DIGITAL LIBRARY
DELAY TOLERANT NETWORK AND ARTIFICIAL INTELLIGENCE TECHNOLOGY ON RESILIENT LEARNING
1 ISPGAYA (PORTUGAL)
2 ISPGAYA; CEOS.PP (PORTUGAL)
About this paper:
Appears in: EDULEARN24 Proceedings
Publication year: 2024
Pages: 2746-2753
ISBN: 978-84-09-62938-1
ISSN: 2340-1117
doi: 10.21125/edulearn.2024.0747
Conference name: 16th International Conference on Education and New Learning Technologies
Dates: 1-3 July, 2024
Location: Palma, Spain
Abstract:
Learning environment approaches are becoming a common option for learning experiences. After the COVID19 pandemic the e-learning model has been experiencing sustained growth, delivering several advantages such as user convenience, reduced carbon footprint, and enabling access for geographically dispersed users, in particular in underdeveloped countries or in catastrophe scenarios. The blending of technologies such as AR (Augmented Reality), VR (Virtual Reality), IoT (Internet of Things) and AI (Artificial Intelligence) promote a richer and immersive experience for the lecturer and students. The work presented is a description about an innovative adoption of strategies such as DTN (Delay Tolerant Network) approach supported by ML (Machine Learning) tools to enable optimized resources delivery and operate with intermittent connectivity. The blend of DTN and AI is described as an innovative solution for bringing robustness and even added security on the delivery of rich learning content. An extensive literature review and a discussion about the topic of using DTN with smart routing applied to e-learning platforms is presented.

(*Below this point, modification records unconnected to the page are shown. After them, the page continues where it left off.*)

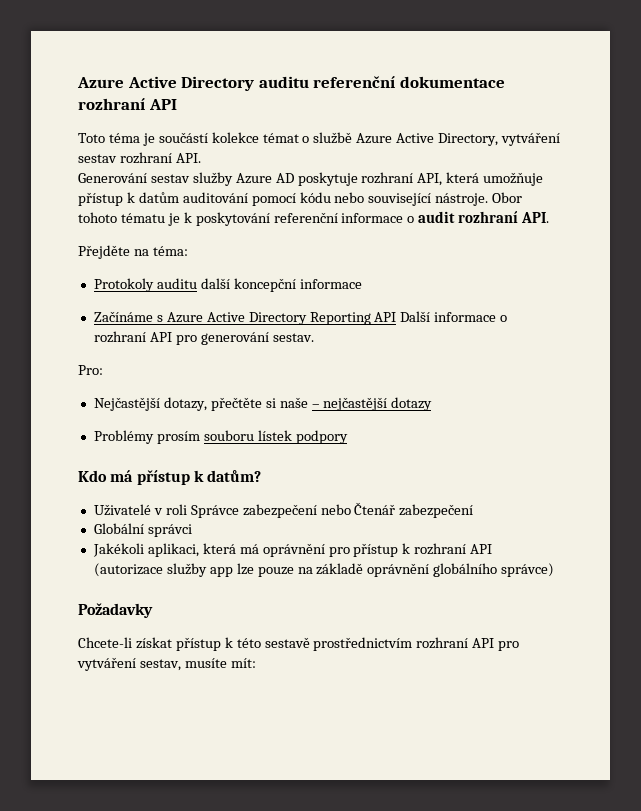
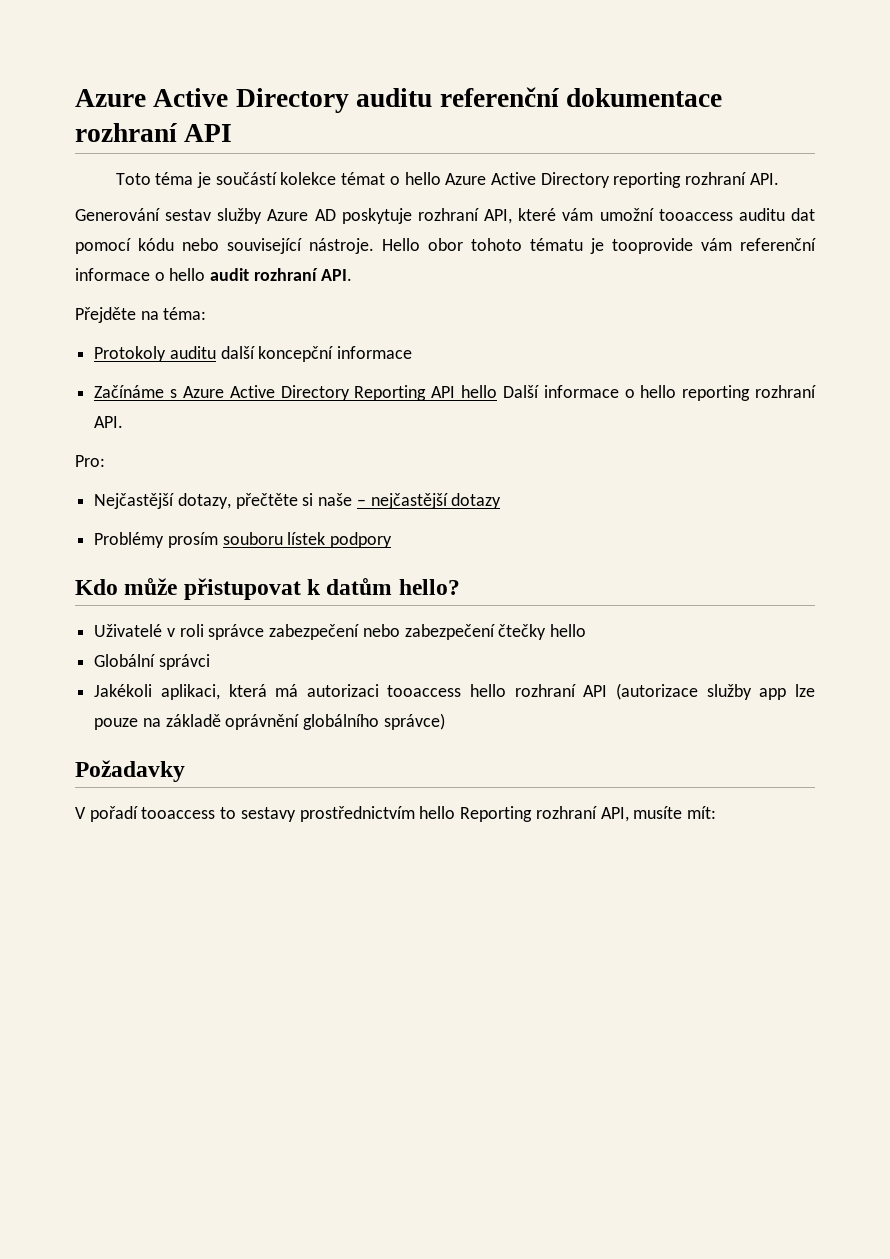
- Toto téma je součástí kolekce témat o službě Azure Active Directory, vytváření sestav rozhraní API.
+ Toto téma je součástí kolekce témat o hello Azure Active Directory reporting rozhraní API.
- Generování sestav služby Azure AD poskytuje rozhraní API, která umožňuje přístup k datům auditování pomocí kódu nebo související nástroje.
+ Generování sestav služby Azure AD poskytuje rozhraní API, které vám umožní tooaccess auditu dat pomocí kódu nebo související nástroje.
- Obor tohoto tématu je k poskytování referenční informace o audit rozhraní API.
+ Hello obor tohoto tématu je tooprovide vám referenční informace o hello audit rozhraní API.
- Začínáme s Azure Active Directory Reporting API Další informace o rozhraní API pro generování sestav.
+ Začínáme s Azure Active Directory Reporting API hello Další informace o hello reporting rozhraní API.
- Kdo má přístup k datům?
+ Kdo může přistupovat k datům hello?
- Uživatelé v roli Správce zabezpečení nebo Čtenář zabezpečení
+ Uživatelé v roli správce zabezpečení nebo zabezpečení čtečky hello
- Jakékoli aplikaci, která má oprávnění pro přístup k rozhraní API (autorizace služby app lze pouze na základě oprávnění globálního správce)
+ Jakékoli aplikaci, která má autorizaci tooaccess hello rozhraní API (autorizace služby app lze pouze na základě oprávnění globálního správce)
- Chcete-li získat přístup k této sestavě prostřednictvím rozhraní API pro vytváření sestav, musíte mít:
+ V pořadí tooaccess to sestavy prostřednictvím hello Reporting rozhraní API, musíte mít:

The results enable a model proposal - a combining function - on applying DTN on e-learning, composed of artificial intelligence model types such as Recurrent Neuronal Networks (RNMs) in order to handle sequential data like text, speech, or even financial data, or Kalman Filters (KF), that provide a statistically optimal solution for estimating the evolving state concerning the position or velocity of a moving node. The optimization on resources provided by an e-learning environment model comprehend the user daily routine and external influences, such as traffic and special events.

The combining function applied in the process will provide a more accurate prediction model, quickly developed to aid in the smart routing of DTN thus enabling a faster routing decision along with an increased reliability in the data delivery enabling an effective use of e-learning platforms in spite of poor connectivity scenarios.
Keywords:
Delay Tolerant Networks, Artificial Intelligence, e-learning, Reliability on data delivery, Immersive Learning Experience.